**WHAT YOU HAVE TO DO**.
Transcribe the records word for word, leaving nothing out.

=== EXERCISE MATERIALS ===

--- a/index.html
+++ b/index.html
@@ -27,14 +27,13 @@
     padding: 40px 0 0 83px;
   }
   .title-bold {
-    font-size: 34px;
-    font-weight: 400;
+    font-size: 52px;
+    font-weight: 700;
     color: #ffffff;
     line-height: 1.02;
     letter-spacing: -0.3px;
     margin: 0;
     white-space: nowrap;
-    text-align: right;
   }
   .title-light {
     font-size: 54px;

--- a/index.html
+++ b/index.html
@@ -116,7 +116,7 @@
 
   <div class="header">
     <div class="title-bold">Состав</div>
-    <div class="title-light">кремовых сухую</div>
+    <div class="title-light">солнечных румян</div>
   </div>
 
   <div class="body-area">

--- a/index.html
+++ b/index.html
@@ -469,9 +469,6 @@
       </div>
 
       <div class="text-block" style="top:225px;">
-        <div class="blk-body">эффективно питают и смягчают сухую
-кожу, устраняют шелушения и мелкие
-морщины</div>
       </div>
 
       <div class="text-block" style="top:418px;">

===

**ANSWER TO THIS EXERCISE**.
--- a/index.html
+++ b/index.html
@@ -27,14 +27,13 @@
     padding: 40px 0 0 83px;
   }
   .title-bold {
-    font-size: 34px;
-    font-weight: 400;
+    font-size: 52px;
+    font-weight: 700;
     color: #ffffff;
     line-height: 1.02;
     letter-spacing: -0.3px;
     margin: 0;
     white-space: nowrap;
-    text-align: right;
   }
   .title-light {
     font-size: 54px;

--- a/index.html
+++ b/index.html
@@ -116,7 +116,7 @@
 
   <div class="header">
     <div class="title-bold">Состав</div>
-    <div class="title-light">кремовых сухую</div>
+    <div class="title-light">солнечных румян</div>
   </div>
 
   <div class="body-area">

--- a/index.html
+++ b/index.html
@@ -469,9 +469,6 @@
       </div>
 
       <div class="text-block" style="top:225px;">
-        <div class="blk-body">эффективно питают и смягчают сухую
-кожу, устраняют шелушения и мелкие
-морщины</div>
       </div>
 
       <div class="text-block" style="top:418px;">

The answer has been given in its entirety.